American serial killer (born 1936)

John Floyd Thomas Jr. (born July 26, 1936) is an American serial killer, serving a life sentence without the possibility of parole for the murders of seven women in the Los Angeles area during the 1970s and 1980s. Police suspect Thomas committed up to 30 total murders, possibly making him one of the most prolific serial killers in the city's history.

On April 1, 2011, Thomas pleaded guilty to the seven counts of murder as part of a deal to avoid the death sentence.

==Early life==
Thomas was born in Los Angeles and his mother died when he was 12 years old. He was later alternately raised by his aunt and a godmother. Throughout his childhood, Thomas attended public schools, including Manual Arts High School in Los Angeles. Thomas served in the U.S. Air Force in 1956 for a brief period of time. While stationed at Nellis Air Force Base in Nevada, a superior noted that Thomas was regularly "late" and "slovenly" in appearance.

He received a dishonorable discharge, according to his military records, and was arrested for burglary and attempted rape in Los Angeles. Thomas was convicted of these crimes and sentenced in 1957 to six years in the California state prison system. As a result of a pair of parole violations, Thomas remained incarcerated until 1966.

==Case history==
The first wave of murders came in the mid-1970s, when police were on the hunt for a serial killer targeting older women in the western districts of Los Angeles, which led to the police dubbing the killer the "Westside Rapist." The killer's calling card was letting himself into the homes of elderly women who lived alone, raping them, either choking or suffocating them and leaving pillows or blankets over their faces after the attacks.

The killings appeared to stop in 1978, leaving at least 17 elderly women dead. However, in the mid-1980s, the police in the Pomona Valley area became aware of a serial killer with the same modus operandi as the "Westside Rapist." The killer, who was dubbed the "Southland Strangler," also used blankets or pillows over his victims' faces. Those murders left at least five women in Claremont dead.

The killings again appeared to stop in 1989, but the two serial murderer cases were not thought to be connected. Both cases left more than 20 people dead.

===CODIS launch and re-examination===
In 2001, the LAPD launched the "Open-Unsolved Homicide Unit," which reopened cold cases that included biological evidence that belonged to the perpetrators. The unit started after the launch of CODIS, which used DNA evidence left in cold cases and compared it to the DNA in federal databases. One of the many cases looked at was the murder of 68-year-old Ethel Sokoloff, who was found sexually assaulted and choked to death in her home in November 1972.

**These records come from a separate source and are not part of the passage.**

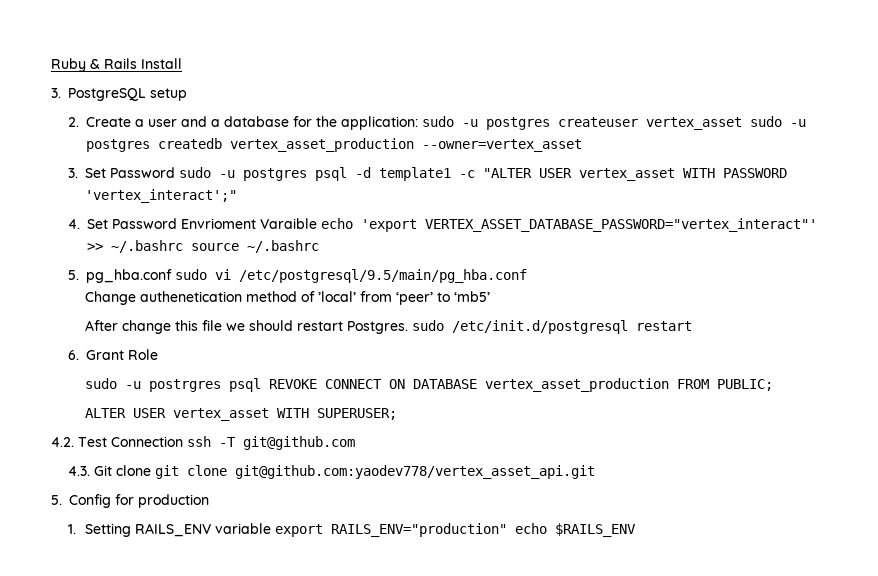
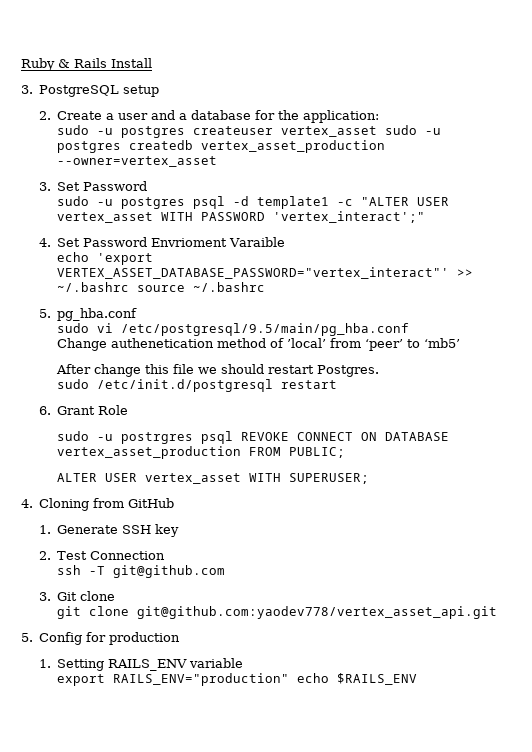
(419, 123) none -> (380, 116) //
(176, 172) none -> (148, 186) //
(318, 223) none -> (286, 242) //
(173, 276) none -> (138, 314) //
(409, 327) none -> (380, 371) //
[51,437,74,447] 4.2. -> [21,498,175,511] [39,524,180,537] [39,551,52,560] 4. Cloning from GitHub // 1. Generate SSH key // 2.
(183, 441) none -> (166, 555) //
[68,466,91,476] 4.3. -> [39,592,52,601] 3.
(152, 470) none -> (116, 596) //
(272, 528) none -> (244, 663) //

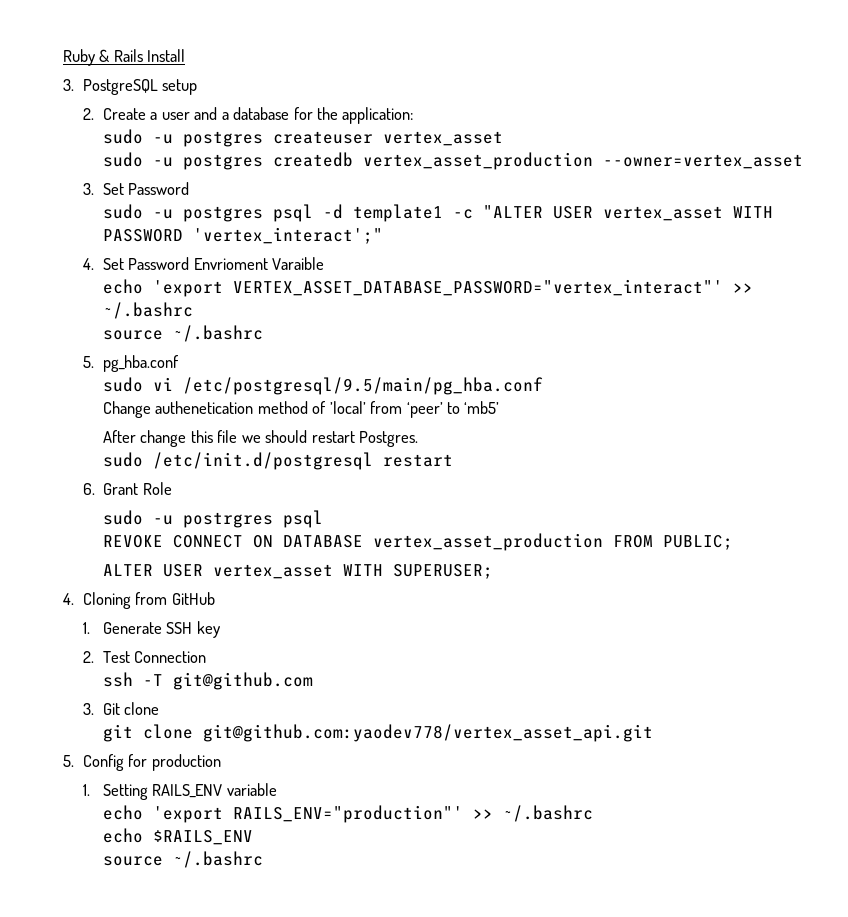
(378, 131) none -> (503, 138) //
(130, 287) none -> (193, 310) //
(234, 437) none -> (323, 519) //
[57,673,290,686] export RAILS_ENV="production" -> [102,805,593,823] echo 'export RAILS_ENV="production"' >> ~/.bashrc //
(418, 679) none -> [102,851,263,868] // source ~/.bashrc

The re-investigation proved that there was biological evidence that was left behind but previously not examined. Based on this, a male DNA profile of the suspected killer was made. In 2005, it was found that the biological evidence left at the murder scene also matched the evidence left at the murder scene of 67-year-old Elizabeth McKeown, who was found sexually assaulted and murdered in March 1976.

==2009 arrest==
On March 27, 2009, the California Department of Justice notified the LAPD that a CODIS DNA match had been made and the killer had been identified in the murders of Ethel Sokoloff and Elizabeth McKeown, as well as the victims in the cases being investigated by the Inglewood Police Department and the LASD.

The offender had been identified as John Floyd Thomas, a resident of Los Angeles. A review of Thomas's criminal history revealed that he was arrested a number of times between 1955 and 1978. His criminal convictions consist of multiple burglaries, many of which involved sexual assaults of his victims. Other than an arrest for prostitution in 1993, Thomas has not had any other known law enforcement contact during recent years.

When the "Westside Rapist" killings appeared to stop in 1978, it was around the time Thomas was convicted and sentenced to state prison for the rape of a Pasadena woman. Thomas was released in 1983 and moved to Chino, which coincided with the "Southland Strangler" murders in the Pomona Valley area. Those murders appeared to stop when Thomas took a job with the state workers compensation insurance agency in Glendale.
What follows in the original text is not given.